# Clustering

## Introduction

In [197]:
# List : Articles_Google_In (2017-2022)

In [200]:
# Convert excel table to list of strings
import pandas
pandas.__version__
import numpy as np
import pandas as pd

In [201]:
# Convert a column to list of strings
def getExcelString(path, column1) :
    agoogleIn = pd.read_excel(path)
    agoogleInLst = agoogleIn[column1].tolist()
    return agoogleInLst

In [202]:
def getCSVString(path, column1) :
    agoogleIn = pd.read_csv(path)
    agoogleInLst = agoogleIn[column1].tolist()
    return agoogleInLst

In [203]:
# Duplicates keywords based on # of records.
# NO PROCESSING
def duplicateKeyword(path, column1, column2) :
    # Grabs list of strings
    keywordLst = getExcelString(path, column1)
    
    # Grabs list of occurances for each keyword
    keywordCount = getExcelString(path, column2)
    
    # Duplicates keywords based on occurances
    listDup = list()

    for i in range(0, len(keywordLst)) :
        for j in range(0, keywordCount[i]):
            listDup.append(keywordLst[i])
        
    # converts listDup back to dataframe
    listDupdf = pd.DataFrame(listDup)
    
    return listDupdf

#### Import modules and install libraries

In [204]:
# This is already installed
# pip install fuzzywuzzy

In [205]:
# This is already installed
# pip install python-Levenshtein

In [206]:
# Import modules
import pandas as pd
import numpy as np

import fuzzywuzzy
from fuzzywuzzy import process
import chardet

# set seed for reproducibility
np.random.seed(0)

#### Preliminary text pre-processing

In [207]:
# generalized version of the split function
# Splits a long string based on any input string : for exampl ","

def splitCar(array, string) : 
    
    # import module
    import re
    regex = re.compile(string)
    lstTemp = []

    for i in range(0,len(array)):
        if(regex.search(array[i]) == None):
            lstTemp.append(array[i])
        else:
            lst = array[i].split(string)
            lstTemp.extend(lst)
            
    array = np.array(lstTemp)
    return array

In [208]:
# Removes any asteryx in a string
def cutCar(array, string) : 
    lstTemp = []

    for i in range(0,len(array)):
        lst = array[i].replace(string, "")
        lstTemp.append(lst)
            
    array = np.array(lstTemp)
    return array

In [209]:
# Pre-processing excel file AND removes DUPLICATES
# IMP : input is a DataFrame; output is list

def preprocessing(array) :

    # Therefore important to cast all objects to str
    array = array.astype(str)

    # convert everything to lower case
    array = array.str.lower()

    # Get all the unique keywords and put it into an array
    keywords = array.unique()

    # split keywords seperated by '/'
    keywords = splitCar(keywords, '/')

    # split keywords seperated by '&'
    keywords = splitCar(keywords, '&')

    # split keywords seperated by ','
    keywords = splitCar(keywords, ',')

    # clean up asteryx
    keywords = cutCar(keywords, "*")

    # convert the array back into dataframe in order to strip white space
    keywordsdf = pd.DataFrame(keywords)

    # remove white spaces again
    keywordsdf[0] = keywordsdf[0].str.strip()

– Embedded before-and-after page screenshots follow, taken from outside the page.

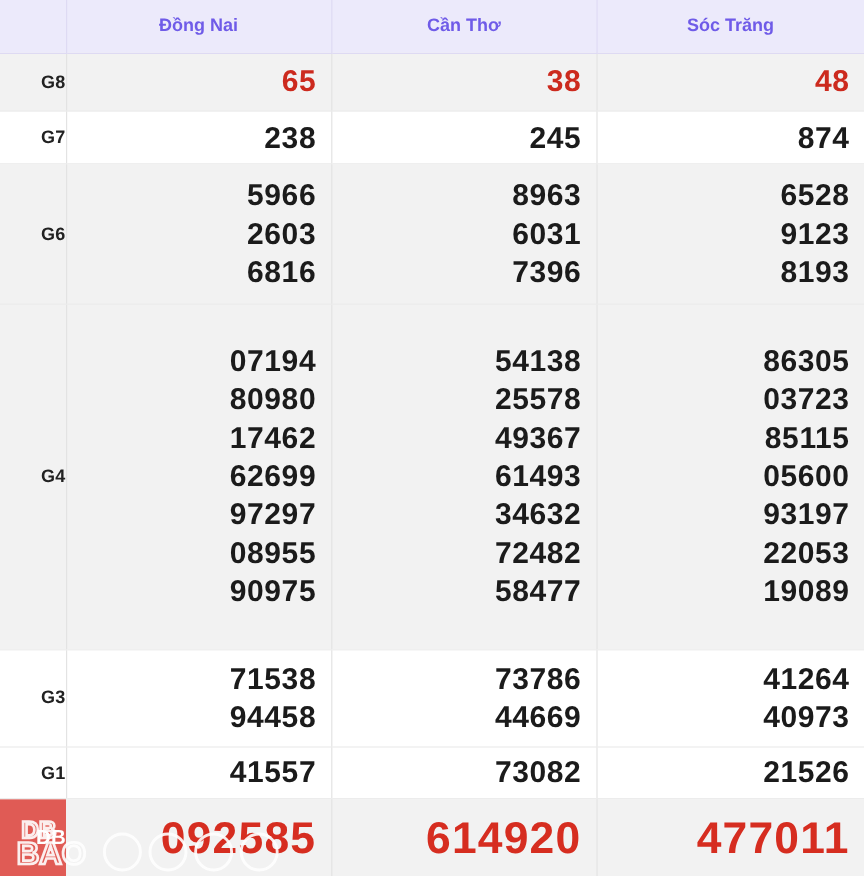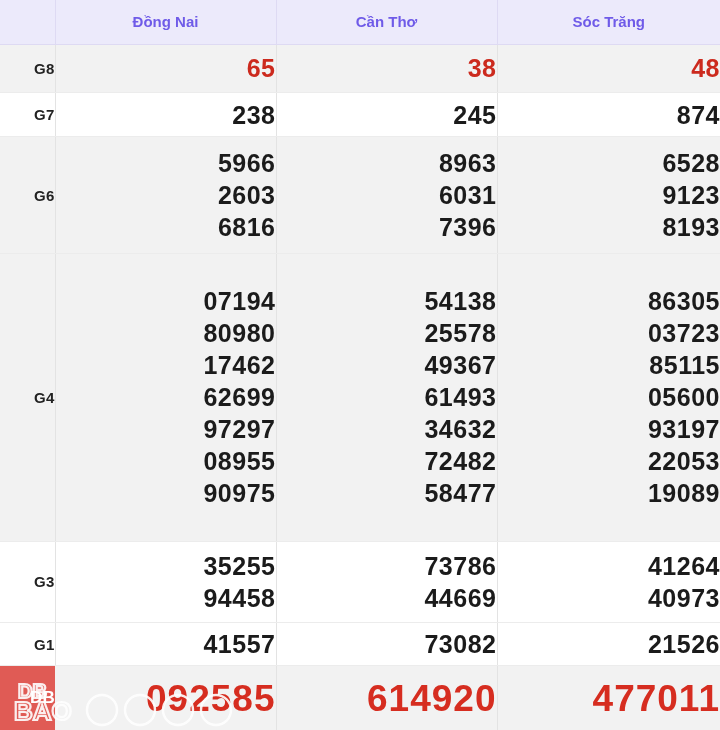--- a/index.html
+++ b/index.html
@@ -64,7 +64,7 @@
     color: #1b1b1b;
     line-height: 1.28;
     letter-spacing: .5px;
-    padding: 3px 0;
+    padding: 3px 12px;
   }
 
   td.num-cell.accent,

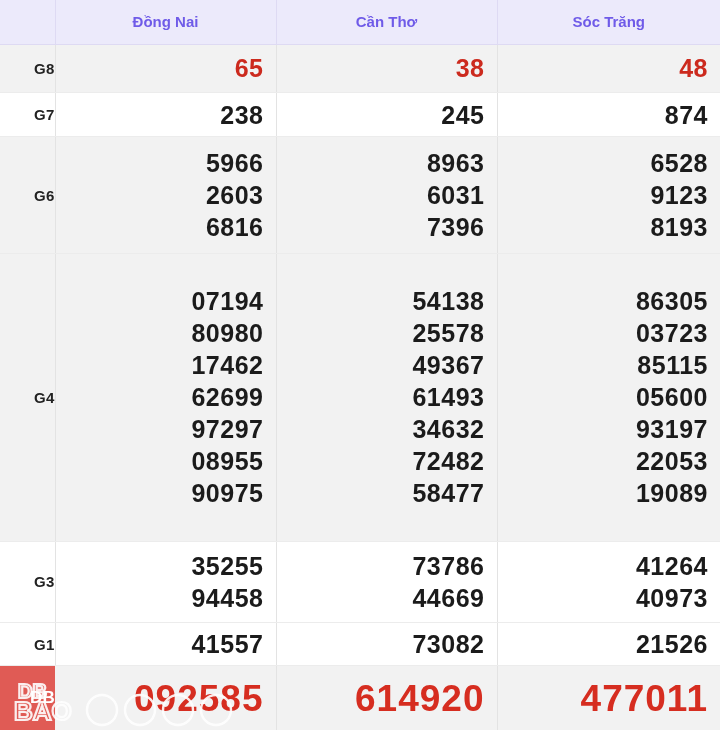--- a/index.html
+++ b/index.html
@@ -242,7 +242,7 @@
         <td class="label-cell">G3</td>
         <td class="num-cell">
           <span class="num-stack">
-            <span>35255</span>
+            <span>71538</span>
             <span>94458</span>
           </span>
         </td>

    # converts df back to np.array
    # keywords = keywordsdf[0].to_numpy()

    # removes duplicates again and puts them back into usable array
    keywords = keywordsdf[0].unique()

    # sorts alphabatically
    keywords.sort()
    
    return keywords

In [210]:
def replace_matches_in_column(df, column, string_to_match, min_ratio = 90):
    # get a list of unique strings
    strings = df[column].unique()
    #strings = df[column]

    # get the top 10 closest matches to our input string
    matches = fuzzywuzzy.process.extract(string_to_match, strings, limit = 10, scorer=fuzzywuzzy.fuzz.token_sort_ratio)

    # only get matches with a ratio > 90
    close_matches = [matches[0] for matches in matches if matches[1] >= min_ratio]

    # get the rows of all the close matches in our dataframe
    rows_with_matches = df[column].isin(close_matches)

    # replace all rows with close matches with the input matches 
    df.loc[rows_with_matches, column] = string_to_match

    # let us know the function's done
    print("All done!")

# String similarity Fuzzy Matching + Clustering

In [216]:
# This is already installed
# conda install scikit-learn

In [217]:
# This is already installed
# pip install Distance

In [218]:
import numpy as np
from sklearn.cluster import AffinityPropagation
import distance

In [261]:
# IMP This can't take a list with duplicates !
def levCluster(keywords) :

    lev_similarity = -1*np.array([[distance.levenshtein(w1,w2) for w1 in keywords] for w2 in keywords])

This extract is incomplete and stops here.